In 2002 data collected on health status reported that Indigenous Australians were twice as likely as non-indigenous people to report their health as fair/poor and one-and-a-half times more likely to have a disability or long-term health condition (after adjusting for demographic structures). In 1996-2001, the life expectancy of an Indigenous Australian was 59.4 years for males and, in 2004-05, 65.0 years for females, approximately 17 years lower than the Australian average.

According to the 2001 Census, an Indigenous Australian is almost three times more likely to be unemployed (20.0% unemployment) than a non-Indigenous Australian (7.6%). The difference is not solely due to the increased proportion of Indigenous Australians living in rural communities, for unemployment is higher in Indigenous Australian populations living in urban centres (Source: ABS). The average household income for Indigenous Australian populations is 60% of the non-Indigenous average.. Indigenous Australians are 6-fold more likely to be homeless, 15-fold more likely to be living in improvised dwellings, and 25-fold more likely to be living with 10 or more people.

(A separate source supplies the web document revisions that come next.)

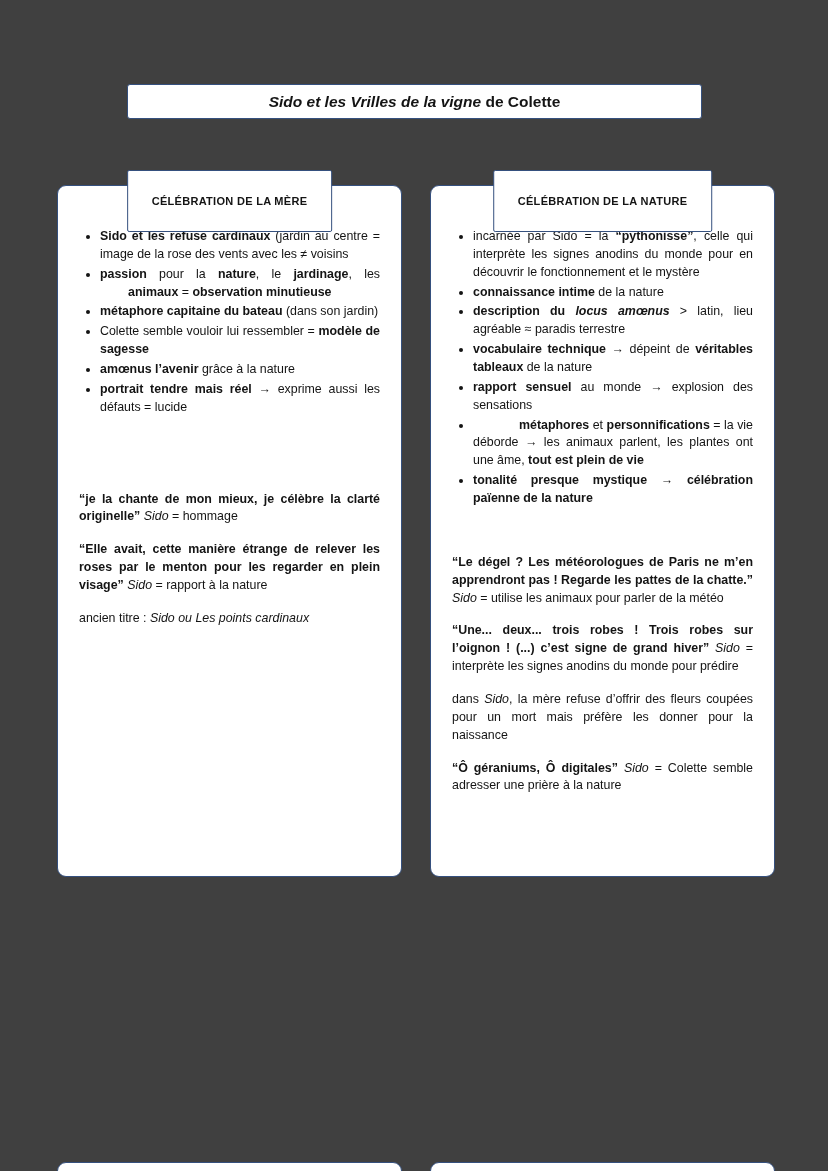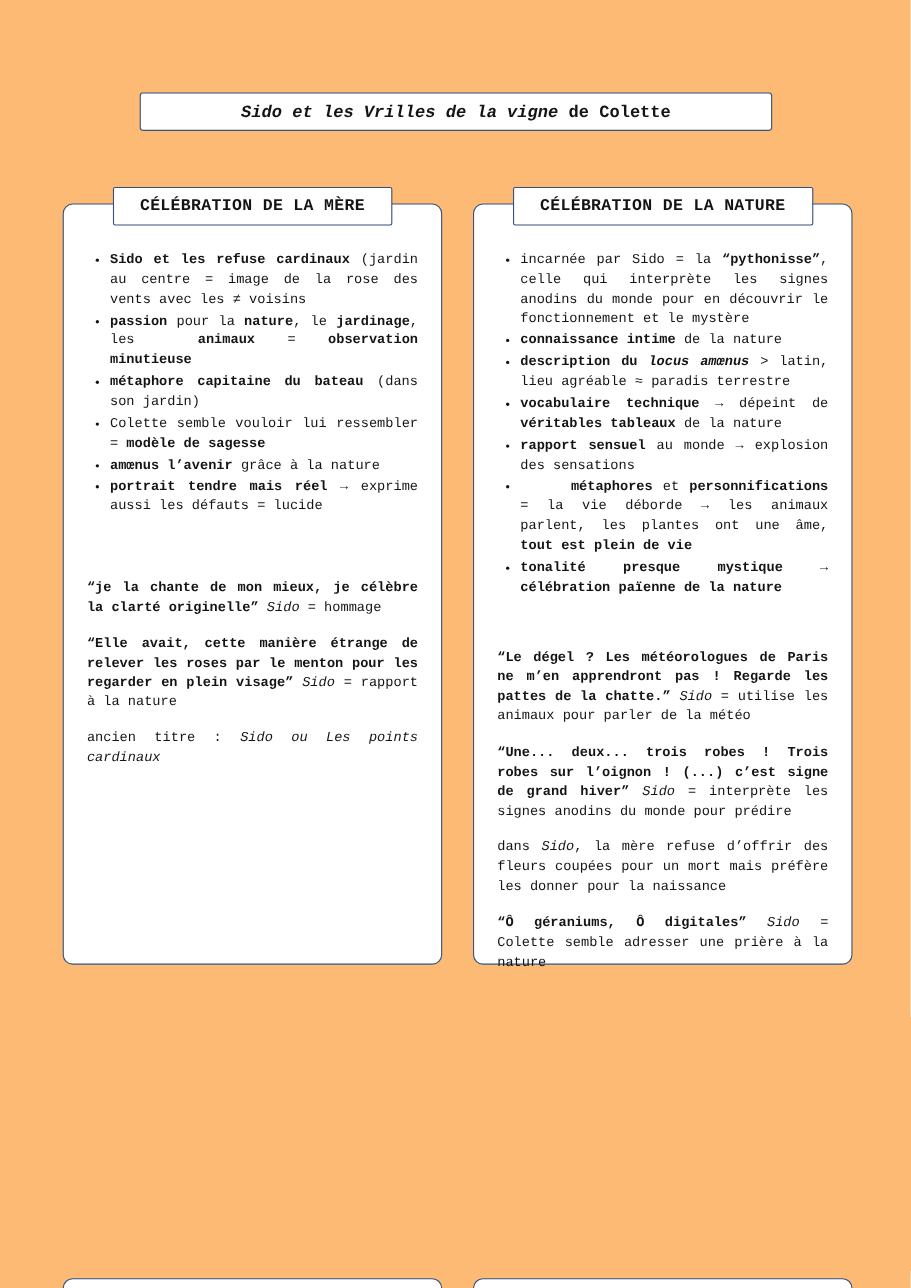"Sido et les Vrilles de" #page { background: #fdba74 -> #404040; font-family: Liberation Mono, monospace -> Liberation Sans, sans-serif }
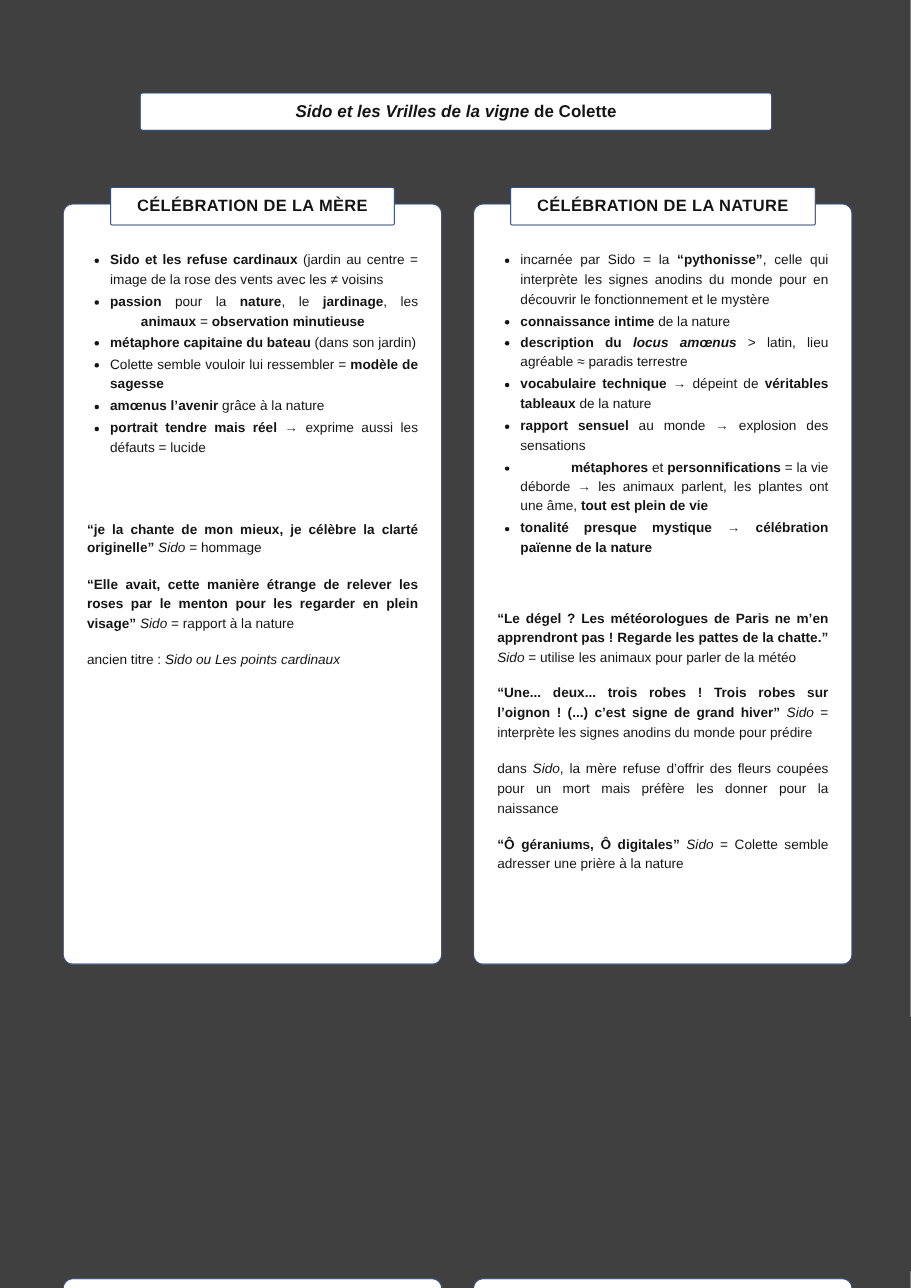"CÉLÉBRATION DE LA MÈRE" .col-header { font-size: 15px -> 11px; padding: 8px 24px -> 24px 24px }
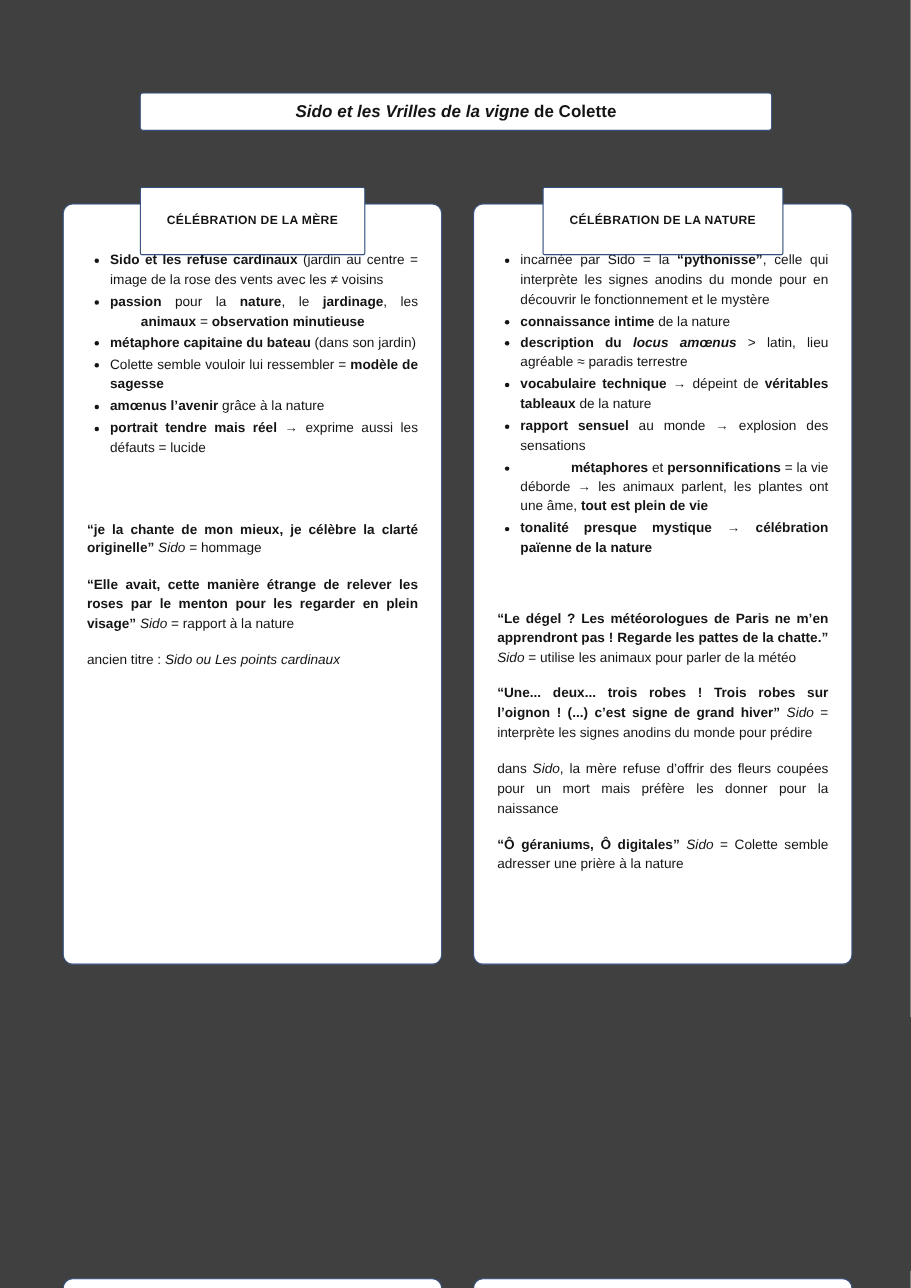"“je la chante de mon" .col.left .quotes { margin-top: 56px -> 74px }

Indigenous Australians gained the unqualified right to vote in Federal elections in 1962, but it was not until 1967 that they were counted in the population for the purpose of distribution of electoral seats. Only two Indigenous Australians have been elected to the Australian Parliament, Neville Bonner (1971-1983) and Aden Ridgeway (1999-2005). There are currently no Indigenous Australians in the Australian Parliament.

ATSIC, the representative body of Aborigine and Torres Strait Islanders, was set up in 1990 under the Hawke government. In 2004, the Howard government disbanded ATSIC and replaced it with an appointed network of 30 Indigenous Coordination Centres that administer Shared Responsibility Agreements and Regional Partnership Agreements with Aboriginal communities at a local level.

In October 2007, just prior to the calling of a federal election, the then Prime Minister, John Howard, advocated a referendum to recognise Indigenous Australians in the Constitution. Reaction to his surprising adoption of the importance of the symbolic aspects of the reconciliation process, was mixed. The ALP supported the idea. Some sections of the Australian public and media suggested it was a cynical attempt in the lead-up to an election to whitewash Mr Howard's poor handling of this issue during his term in office. David Ross (Central Land Council) said "its a new skin for an old snake."